The proposed Hybrid Attention Dual-Stream Deep Learning Model introduces a lightweight and effective architecture for skin cancer detection. It leverages a dual-branch design where the first branch processes the raw image through multi-stage attention modules (SCAttn, stage attention, and branch attention), while the second branch uses CLAHE-enhanced images to extract fine-grained local details. Both branches’ features are fused and passed through a unified classification module under a single loss function, ensuring end-to-end learning and robust generalization. To evaluate the model’s effectiveness, we conducted experiments on two publicly available datasets: PAD2020 and ISIC-2019. The proposed model achieved a state-of-the-art performance of 98.59% accuracy on PAD2020, significantly surpassing prior models such as MobileNetV3L (91.78%), EfficientNet_b0 (91.13%), and even ensembled models (94.11%). The ablation study further revealed that applying augmentation before the dataset split considerably improves accuracy, supporting the model’s ability to extract rich, representative features across training and testing phases. On the ISIC-2019 dataset, the proposed model reached an average accuracy of 83.00% with a best fold performance of 88.62% and specificity of 98.37%, outperforming several existing deep CNN models including Xception, DenseNet201, and ResNet50V2, which reported lower accuracies ranging from 76.09% to 86.7% in previous studies. Although Dai et al. reported 96.70% with a different experimental setting, our dual-stream architecture demonstrated more stable cross-validation performance, confirming the model’s generalizability.

In addition to its medical imaging applications, the proposed hybrid attention dual-stream model has strong implications for Future Internet technologies, particularly in the domains of edge AI and smart healthcare systems. The lightweight and modular design of the model makes it suitable for deployment on resource-constrained devices such as mobile phones and embedded systems, enabling real-time analysis and feedback without relying on cloud-based computation.

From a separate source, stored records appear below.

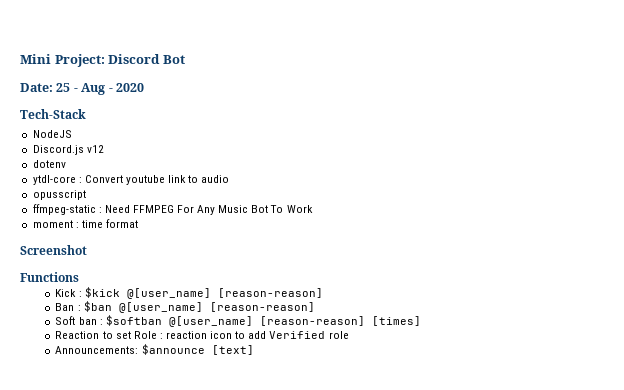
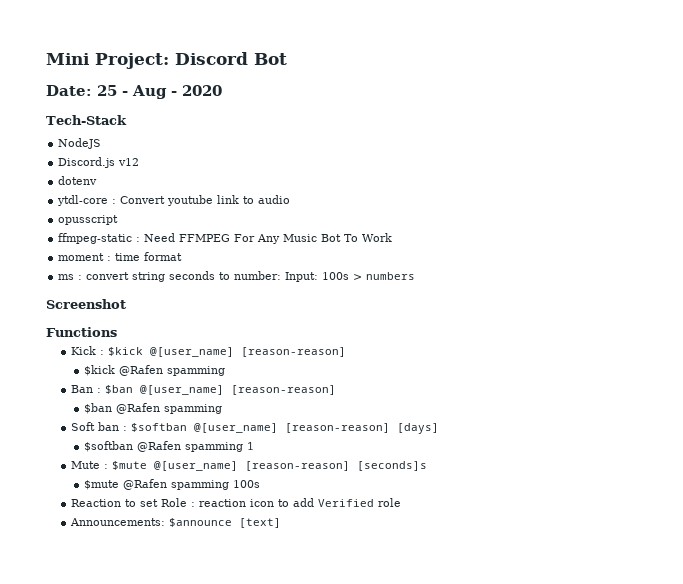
(138, 223) none -> [58,271,416,282] // ms : convert string seconds to number: Input: 100s > numbers
(323, 293) none -> [83,365,225,376] // $kick @Rafen spamming
(315, 307) none -> [83,403,222,414] // $ban @Rafen spamming
[371,316,421,326] [times] -> [397,423,440,434] [83,441,254,452] [71,461,428,471] [83,479,260,490] [days] // $softban @Rafen spamming 1 // Mute : $mute @[user_name] [reason-reason] [seconds]s // $mute @Rafen spamming 100s

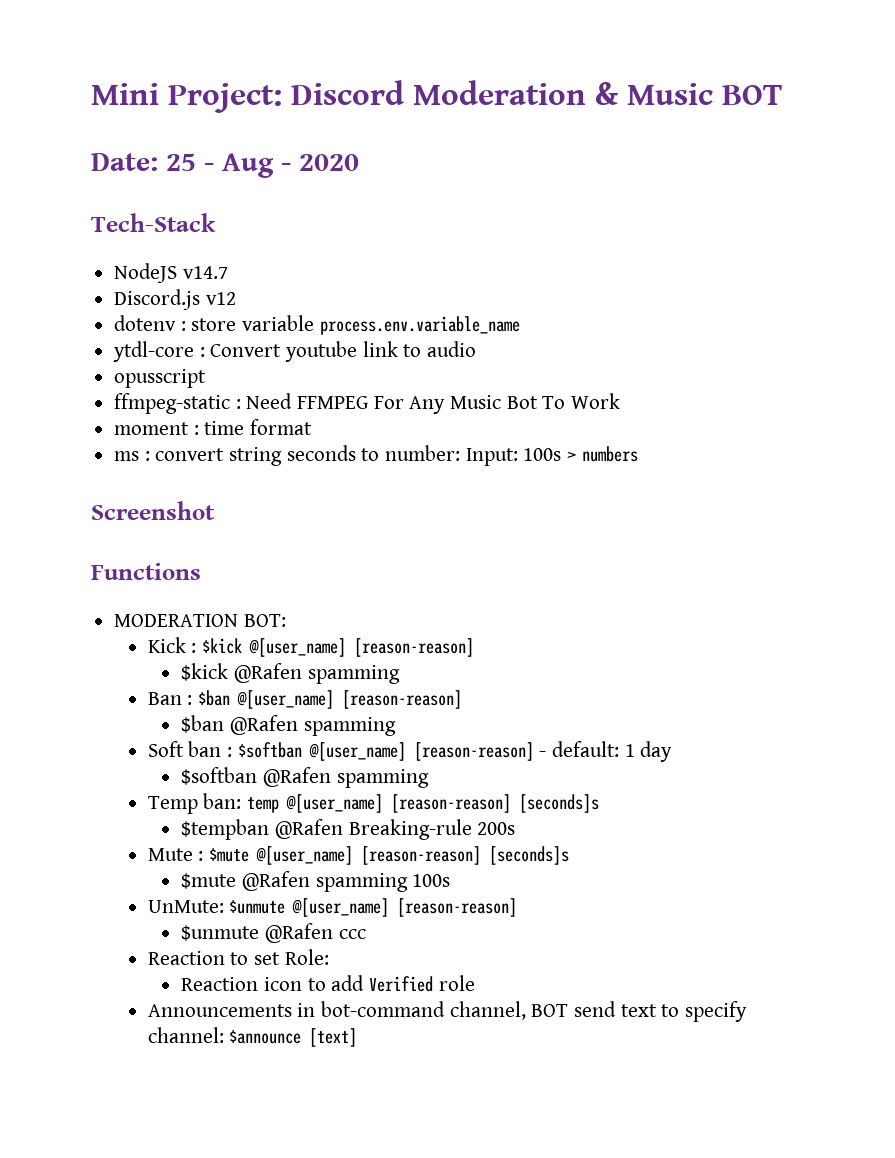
[254,53,287,65] Bot -> [413,80,782,105] Moderation & Music BOT
(102, 143) none -> [182,266,228,279] v14.7
(98, 180) none -> [180,315,520,335] : store variable process.env.variable_name
(117, 332) none -> [114,614,286,627] // MODERATION BOT:
[397,423,440,434] [days] -> [539,741,673,762] - default: 1 day
[246,442,254,450] 1 -> [147,793,600,814] [181,819,516,840] // Temp ban: temp @[user_name] [reason-reason] [seconds]s // $tempban @Rafen Breaking-rule 200s
(260, 484) none -> [147,898,518,917] [181,923,366,943] // UnMute: $unmute @[user_name] [reason-reason] // $unmute @Rafen ccc
[161,498,247,507] Role : reaction -> [284,949,329,965] [181,977,259,991] Role: // Reaction
[70,518,166,526] Announcements: -> [147,1001,748,1022] [147,1027,224,1043] Announcements in bot-command channel, BOT send text to specify channel:

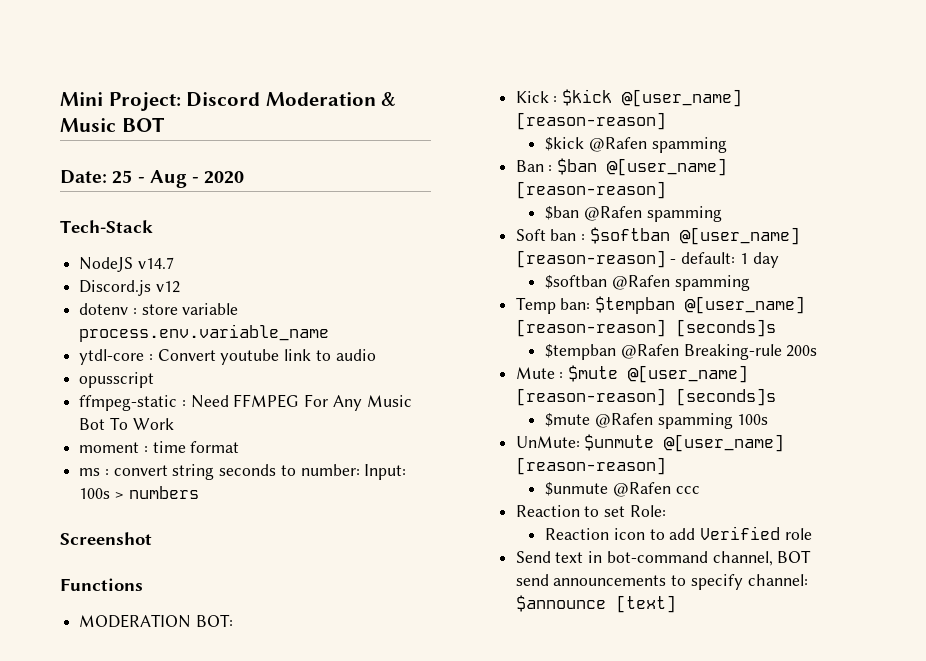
[247,797,280,813] temp -> [595,296,676,314] $tempban
[147,1004,292,1017] Announcements -> [515,551,584,563] Send text
[620,1004,657,1017] text -> [553,575,667,586] announcements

This supports intelligent human–machine interfaces, where patients or clinicians can interact with AI-powered tools directly through connected devices. Moreover, integrating this model within IoT-based medical networks could facilitate remote diagnostics and teledermatology, especially in underserved or rural areas. In such scenarios, the model enables efficient data processing at the edge, reducing latency and bandwidth usage—both of which are critical factors in the design of Future Internet architectures for healthcare. These capabilities align well with the vision of the Future Internet, where distributed intelligence, networked sensors, and user-centric interfaces drive personalized and accessible medical care.

6. Conclusions

This study tackles the significant difficulty of accurate and prompt skin cancer diagnosis by introducing an innovative hybrid attention dual-stream deep learning model for the identification of skin lesions. Our model overcomes the limitations of existing ensemble convolutional neural networks (CNNs), which are often too large and inefficient for contextual processing, as well as lightweight networks like MobileNetV3 and EfficientNet, which have inadequate feature representation depth. Our approach integrates two complementary branches: one that extracts local and global features using Enhanced Separable Depthwise Convolution (SCAttn), stage attention, and branch attention modules, and another that enhances images using CLAHE to capture more effective features. This dual-stream model, which combines multiple attention mechanisms and feature enhancement techniques, significantly improves the robustness and accuracy of skin lesion detection. Clinically, this advancement enhances early detection and diagnostic accuracy, which are critical factors in improving patient outcomes. The model’s ability to provide a comprehensive, hierarchical feature set makes it a promising tool for dermatologists, offering more reliable and efficient skin cancer diagnosis. Moving forward, future work will focus on refining the model’s architecture for handling more complex datasets, exploring additional attention mechanisms, and expanding its applicability to other medical imaging tasks, further improving its clinical utility.